Gli elementi naturali in Nietzsche si trasformano poeticamente e magnificamente in simboli. Un esempio magistrale si può rinvenire nel paragrafo intitolato “Il canto notturno” della seconda parte dello Zarathustra, «il suo più bello, grande e disperato canto di solitudine» (Sossio Giametta) (12), nel quale il motivo dell’amore tra uomo e donna si eleva a vicenda cosmica.  Del resto, «l’antichissimo motivo della lotta tra notte e giorno domina la concezione fondamentale di Nietzsche» (13), è sotteso nella sua visione dionisiaca. In tutto lo Zarathustra sembra riecheggiare la saggezza del Tao, il gioco alterno dello ying e dello yang, principi opposti e nel contempo complementari e inseparabili dalle molteplici valenze: il maschile e il femminile, il terrestre e il celeste, il luminoso e l’oscuro, e così via.

Sotto questo profilo, «la filosofia è per lui la saggezza tragica, lo sguardo che coglie l’essenza nella lotta ancestrale dei principi antagonisti di Dioniso e di Apollo» (14). E quanto questa osservazione di Eugen Fink sia calzante è dimostrato dalla preferenza accordata da Nietzsche a due animali, l’aquila, l’animale più superbo, e il serpente, l’animale più astuto (15). L’aquila esprime il Cielo, la ragione, la chiarezza, mentre il serpente la Terra, l’istinto, l’oscurità.
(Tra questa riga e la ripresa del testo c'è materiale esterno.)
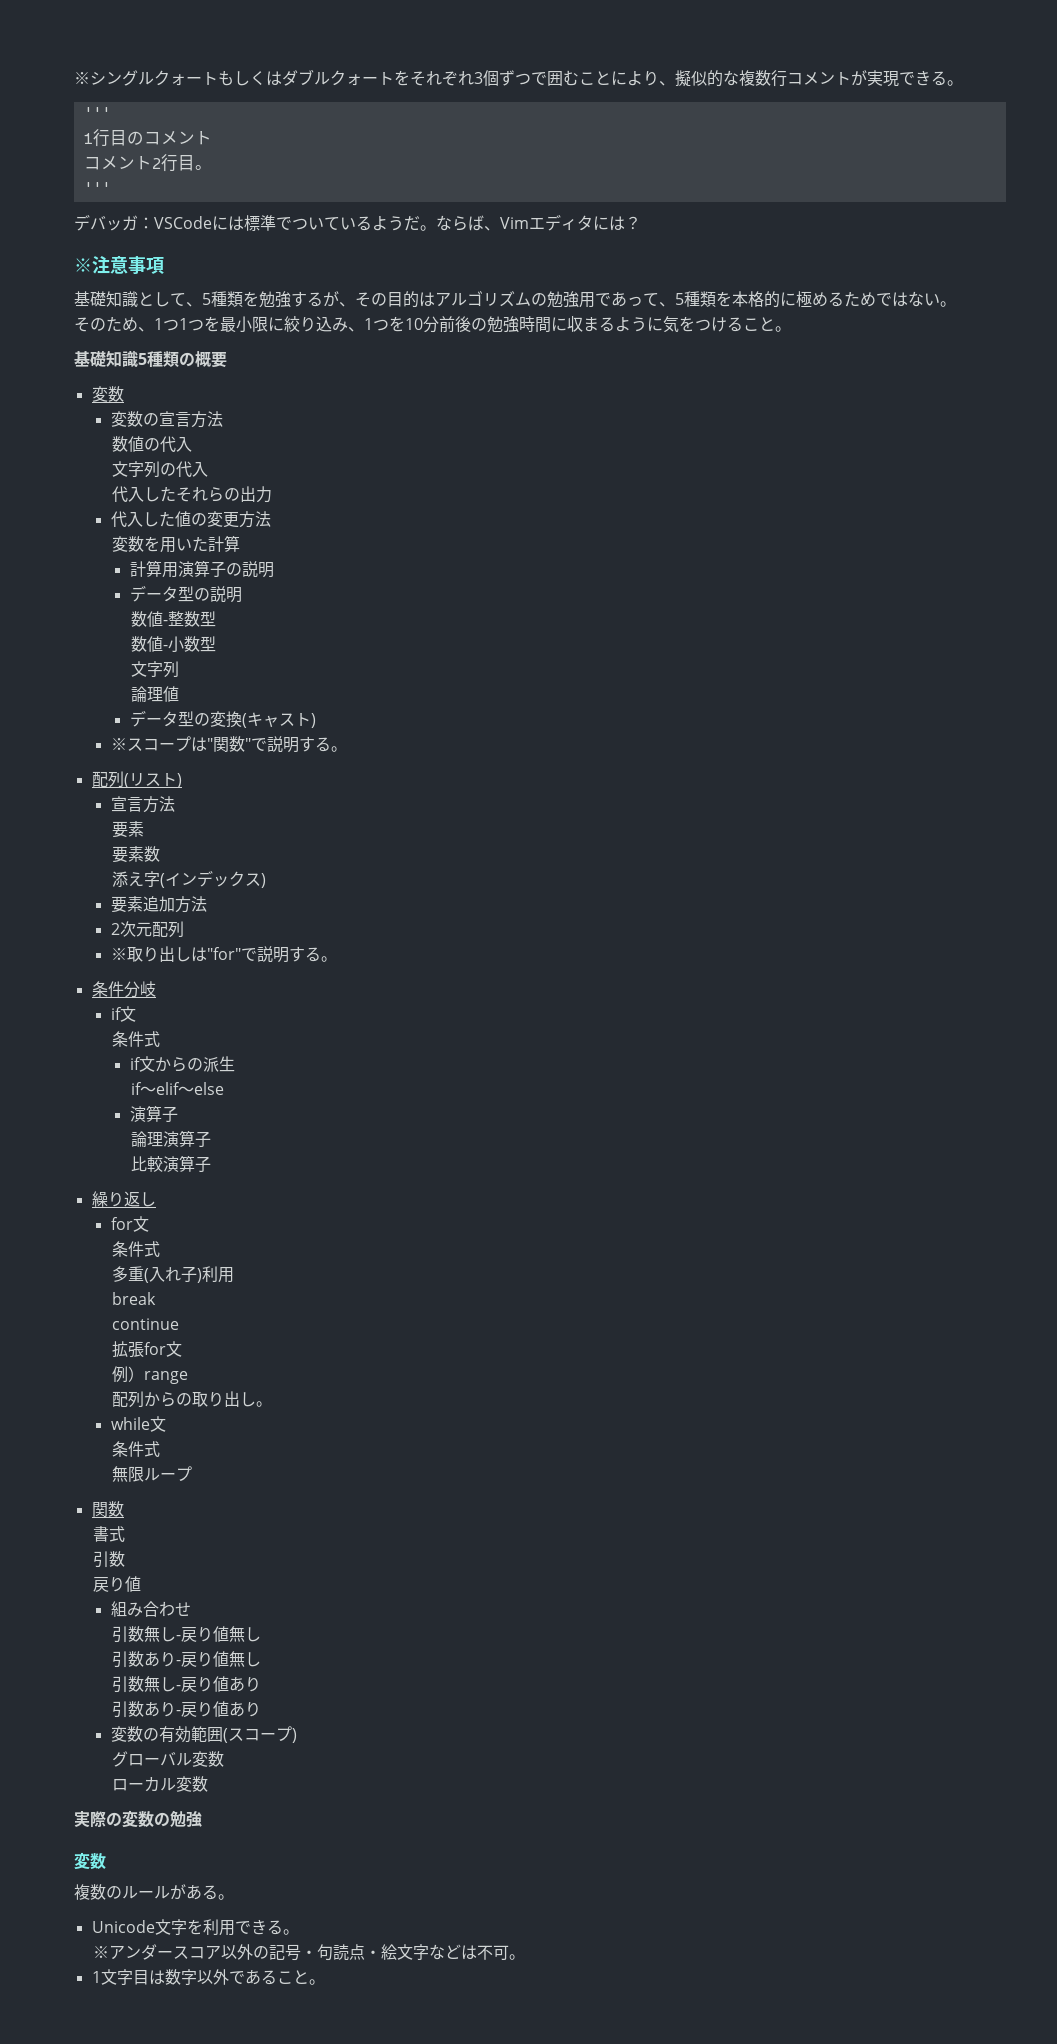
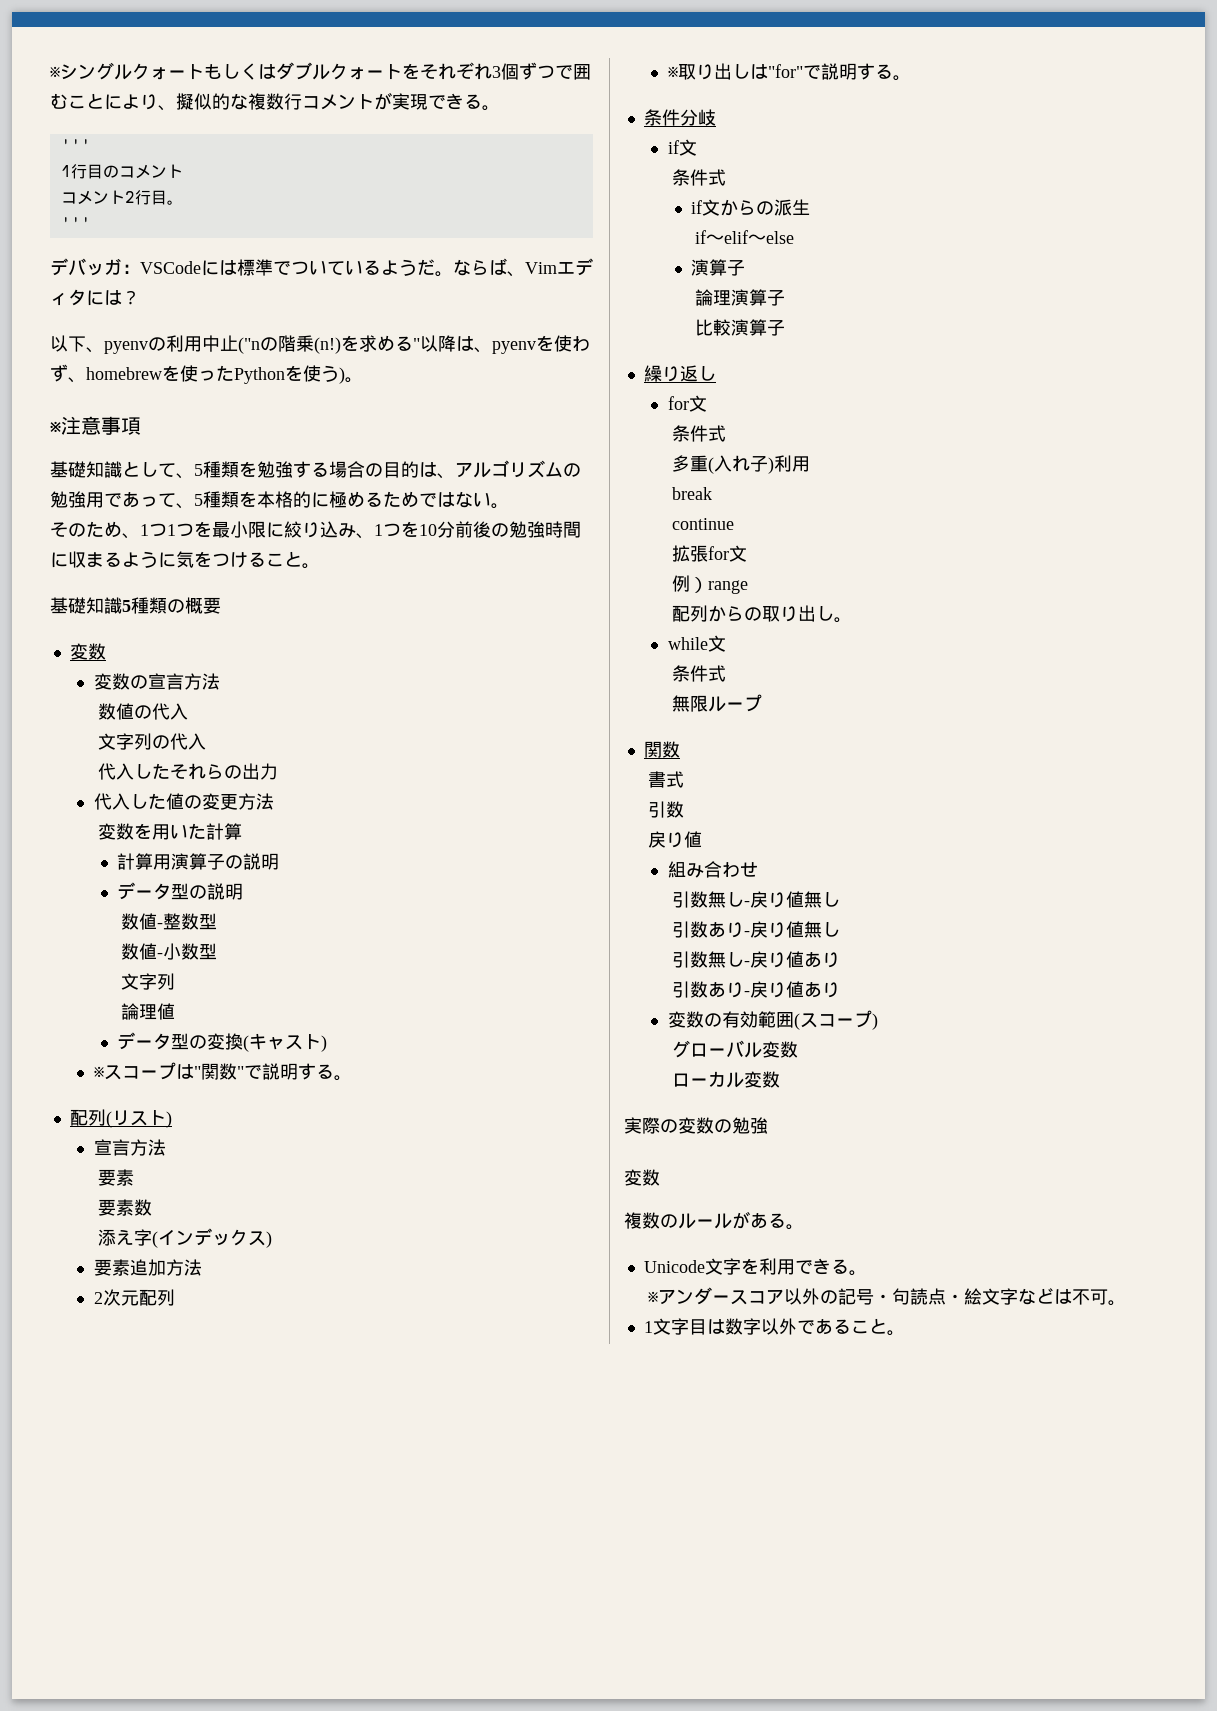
(641, 223) none -> [50,335,590,354] [50,364,363,384] // 以下、pyenvの利用中止("nの階乗(n!)を求める"以降は、pyenvを使わず、homebrewを使ったPythonを使う)。
[323,291,371,307] が、そ -> [329,461,365,478] 場合
(435, 299) none -> [437,473,455,479] 、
A questo punto può giovare un confronto con Hegel. Per Hegel la filosofia è come la nottola di Minerva, che inizia il suo volo al crepuscolo, poiché essa arriva quando la realtà ha compiuto il suo processo ed è bell’e fatta (la verità è l’intero, dichiarava Hegel nella Fenomenologia dello spirito). Per Nietzsche invece la filosofia è insieme aquila e serpente, cioè ricerca di un equilibrio fra principi opposti e tuttavia complementari. La filosofia per lui è, in buona sostanza, filosofia del mattino. Potremmo dire filosofia dell’ecologia.

 

 

NOTE

(1)F. Nietzsche, Aurora, af. 423;

(2) F. Nietzsche, Così parlò Zarathustra, p. 79;

(3) ibidem, p. 96;

(4) ibidem, p. 91;

(5) ibidem, p. 52;

(6) ibidem, p. 38;

(7) ibidem, p. 22;

(8) ibidem, p. 264;

(9) ibidem, p. 113;

(10) ibidem, p. 96;

(11) ibidem, p. 145;

(12) S. Giametta, Commento allo Zarathustra, p. 99;

(13) E. Fink, La filosofia di Nietzsche, Marsilio, 1973, p. 85;

(14) E. Fink, op. cit.;

(15) F. Nietzsche, Così parlò Zarathustra, p. 29.